O que é verdadeiro nessa equação elementar é também verdadeiro
para as mais complicadas e abstrusas equações que se encontram na
matemática. A resposta encontra-se na própria
enunciação do problema. Ela tem de, é verdade, ser
"calculada". O resultado, é verdade, pode às vezes chegar ao
homem que resolve a equação como uma formidável surpresa. Pode ser ainda
que ele tenha a sensação de estar descobrindo alguma coisa inteiramente nova,
sensação semelhante à de "algum observador dos céus quando um novo planeta
lhe surge à vista". Sua sensação de descoberta talvez seja
justificada pelas consequências teóricas ou práticas da solução.
Contudo,
sua solução já se continha na formulação do problema. Apenas não fora
reconhecida imediatamente, pois a matemática nos lembra que implicações inevitáveis
não são, necessariamente, implicações óbvias.
Tudo isso é igualmente verdadeiro no que concerne a
economia. A esse respeito, poderíamos também comparar a economia à
engenharia. Quando um engenheiro tem um problema, ele deve em primeiro
lugar determinar todos os fatos que com ele se relacionam. Se ele projeta
uma ponte, para ligar dois pontos, ele deve primeiro conhecer a distância exata
entres esses dois pontos, bem como sua precisa natureza topográfica, a carga
máxima que a ponte estará destinada a suportar, a força de tensão e compressão
do aço com que a ponte será construída e as vibrações e tensões a que será
submetida. Boa parte dessas pesquisas factuais já foram feitas por
outros.
Seus antecessores também já resolveram equações
matemáticas complicadas pelas quais, conhecendo a resistência dos materiais e a
tensão a que estes estão sujeitos, puderam determinar diâmetro, forma, número e
estrutura das torres, cabos e vigas da ponte.
Igualmente, aquele economista a quem foi proposto um
problema prático deve conhecer os fatos essenciais desse problema e as deduções
válidas a serem tiradas desses fatos. O aspecto dedutivo da economia não
é menos importante que o factual. Pode-se, sobre ele, dizer aquilo que
George Santayana disse sobre a lógica (e que poderia, igualmente, ter dito
sobre a matemática): "Ela investiga a radiação da verdade", de modo
que "quando se sabe que um termo de um sistema lógico descreve um fato, todo
o sistema ligado a esse termo torna-se, por assim dizer, incandescente".
Ora, poucas são as pessoas que reconhecem as
necessárias implicações das declarações sobre economia que constantemente estão
fazendo.
O que é dito e o que realmente é dito
a) Quando dizem que o governo deve estimular o crédito
para salvar a economia, estão na realidade dizendo que a maneira de salvar a
economia é aumentando o endividamento das pessoas. Crédito e dívida são nomes distintos para a
mesma coisa, vista de lados opostos.
b) Quando dizem que um pouco mais de inflação gera mais consumo e emprego, estão na realidade dizendo que um aumento no custo de vida estimula as pessoas a contratarem mais serviços (como empregadas domésticas) e a irem mais vezes aos shopping centers.

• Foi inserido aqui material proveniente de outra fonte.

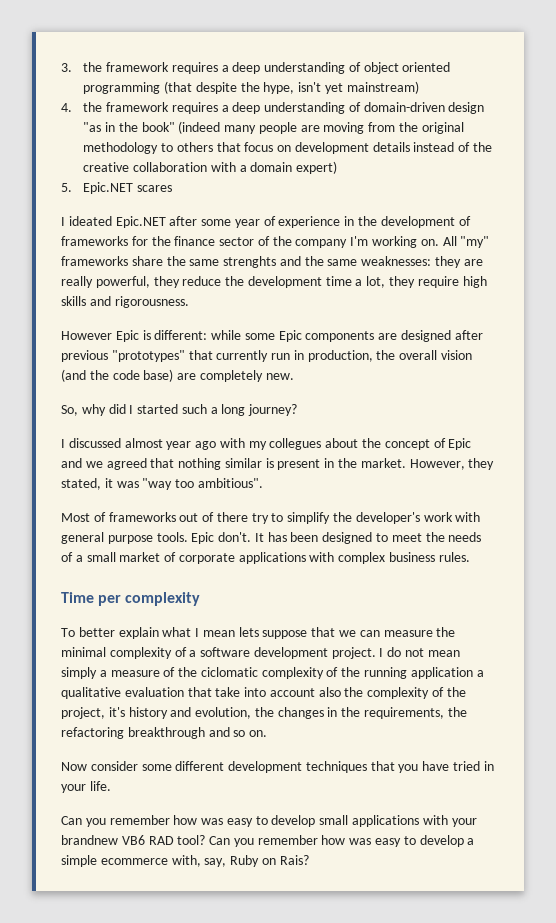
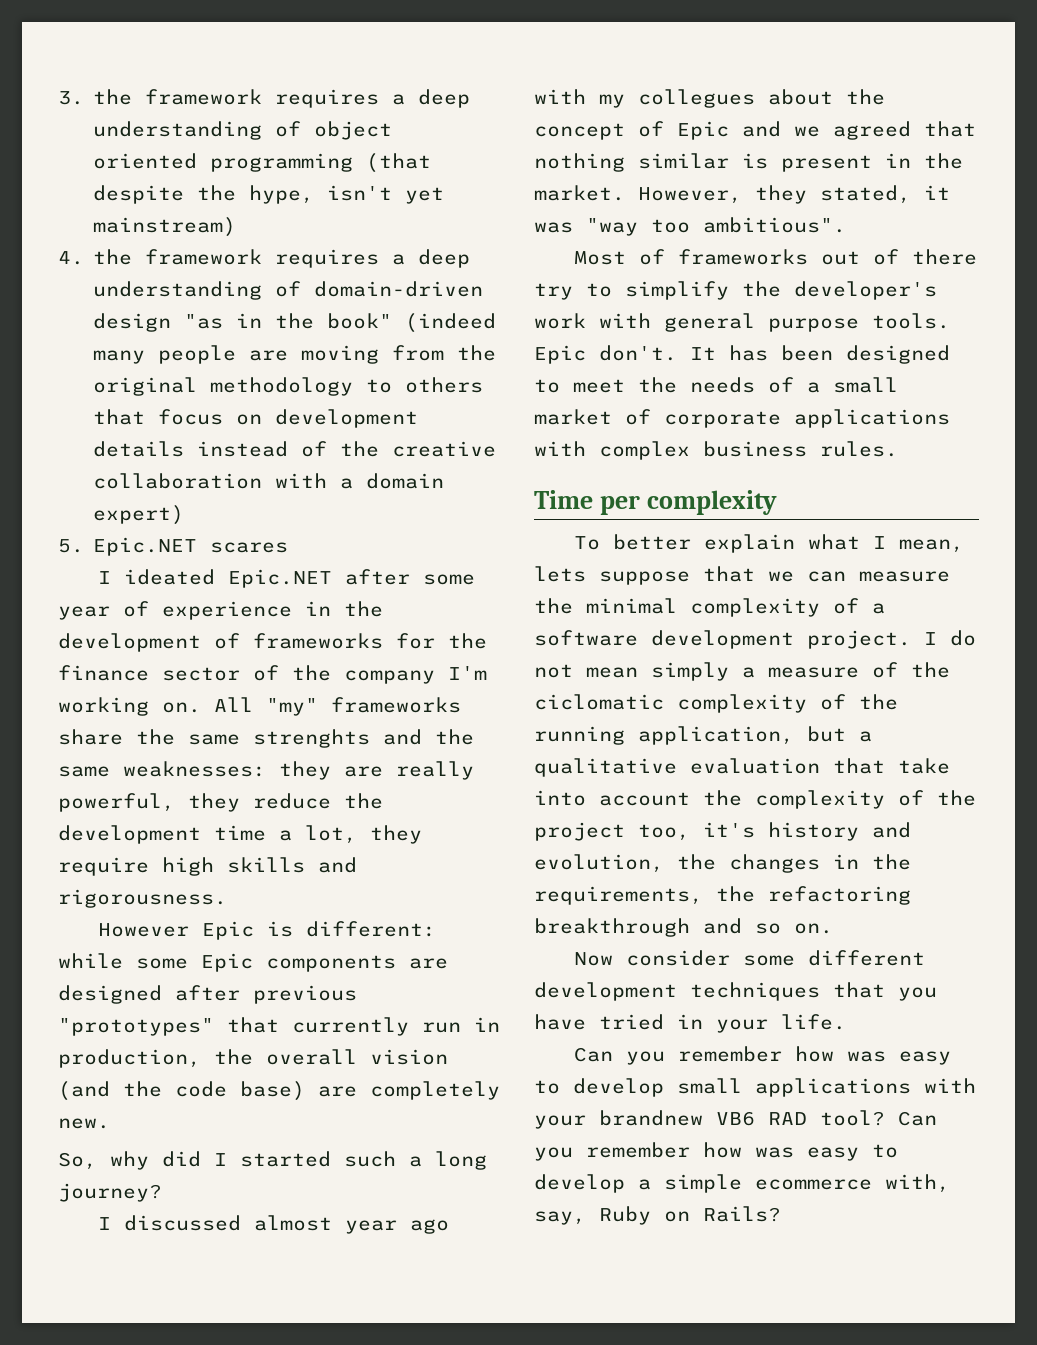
[202,630,235,637] mean -> [899,539,965,553] mean,
[410,667,473,679] application -> [638,726,846,745] application, but
[318,687,341,697] also -> (690, 799) none
[61,707,105,719] project, -> [534,822,690,841] project too,
[279,855,309,865] Rais? -> [703,1206,781,1222] Rails?

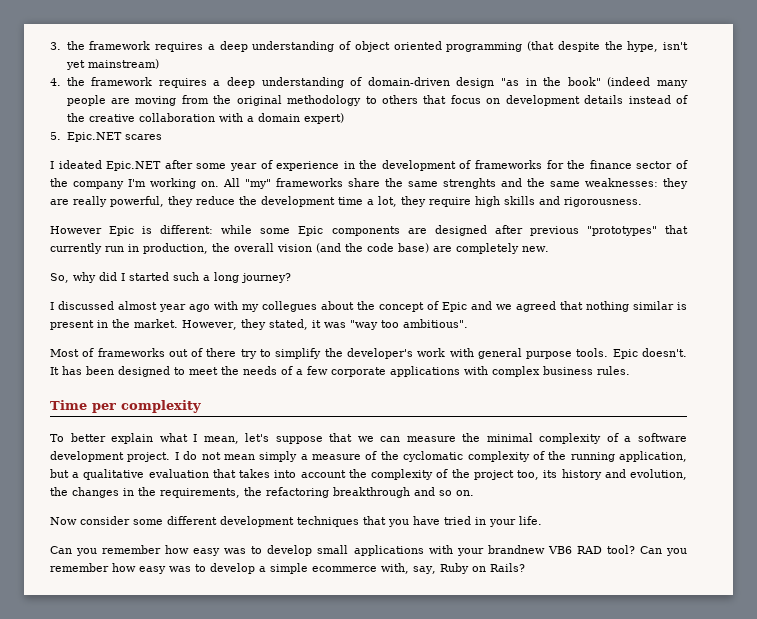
[599,345,677,361] don't. -> [641,348,687,357] doesn't.
[833,377,898,393] [534,409,651,425] small market of -> [307,366,328,375] few
[534,566,586,582] lets -> [245,433,270,442] let's
[534,694,664,710] ciclomatic -> [403,451,464,462] cyclomatic
[898,758,950,774] take -> [239,469,271,478] takes
[703,822,755,838] it's -> [543,470,558,478] its
[847,1051,952,1065] was easy -> [193,548,247,556] easy was
[755,1147,859,1161] was easy -> [139,566,191,574] easy was

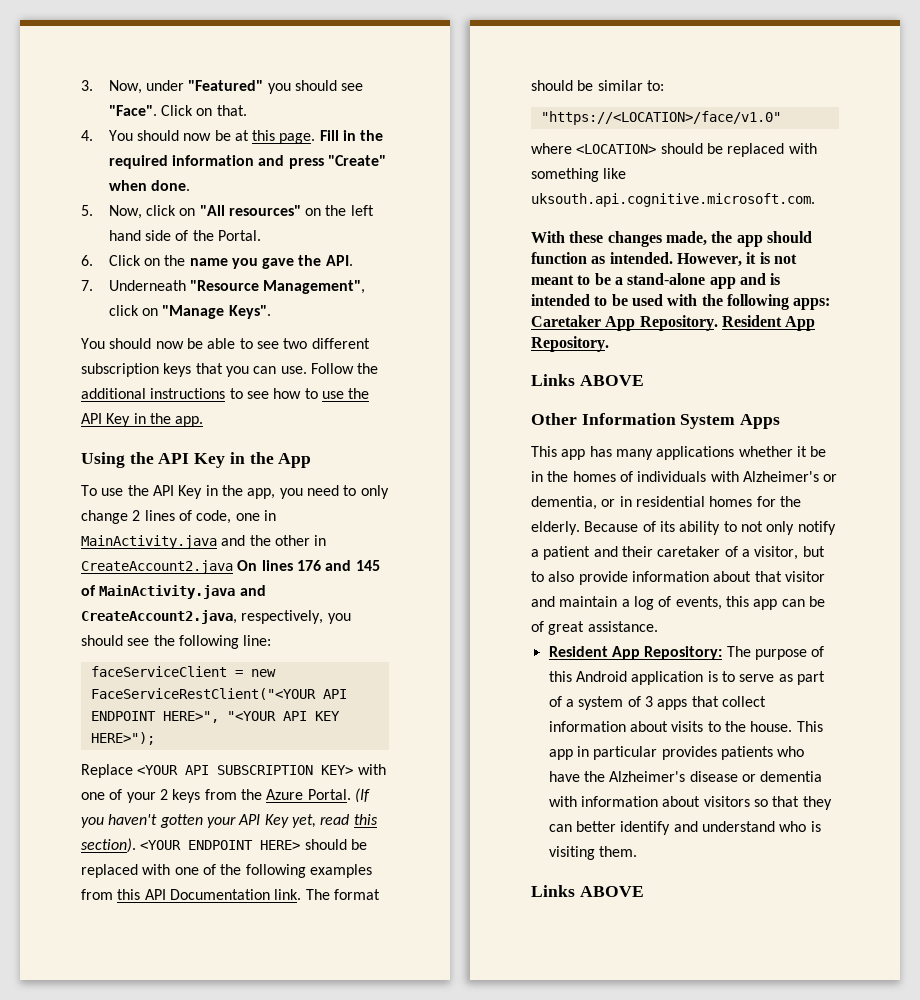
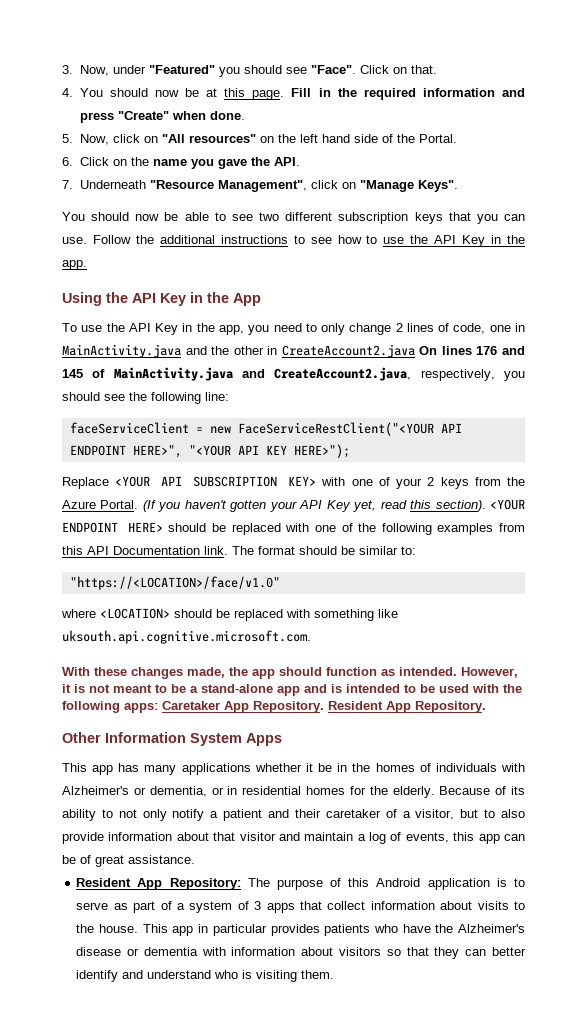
[531,374,644,386] // Links ABOVE -> (486, 707) none
[531,885,644,897] // Links ABOVE -> (335, 974) none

c) Quando dizem que os salários — principalmente o salário mínimo — devem ser aumentados por decreto, estão na realidade dizendo que o segredo para a prosperidade econômica é aumentar os custos de produção.
d) Quando dizem que as exportações devem ser aumentadas e as importações devem ser restringidas, estão na realidade dizendo que a quantidade de produtos à disposição da população nacional deve ser duplamente reduzida — gerando, no mínimo, mais carestia.
e) Quando dizem que o governo deve estimular a indústria nacional por meio de subsídios ou empréstimos subsidiados pelo governo, estão na realidade dizendo que o grande empresariado deve receber dinheiro de impostos do povo e, com isso, levar vantagem sobre os concorrentes menores.
f) Quando dizem que as empresas devem ser controladas por agências reguladoras, estão na realidade dizendo que essas empresas devem operar dentro de um cartel protegido pelo estado, com preços garantidos e sem liberdade de entrada para potenciais concorrentes.
g) Quando dizem que um pouco mais de inflação gera mais crescimento econômico, estão na realidade dizendo que uma perda mais acentuada do poder de compra da moeda e uma maior incerteza quanto aos custos futuros estimulam mais empreendedores a fazerem investimentos produtivos de longo prazo.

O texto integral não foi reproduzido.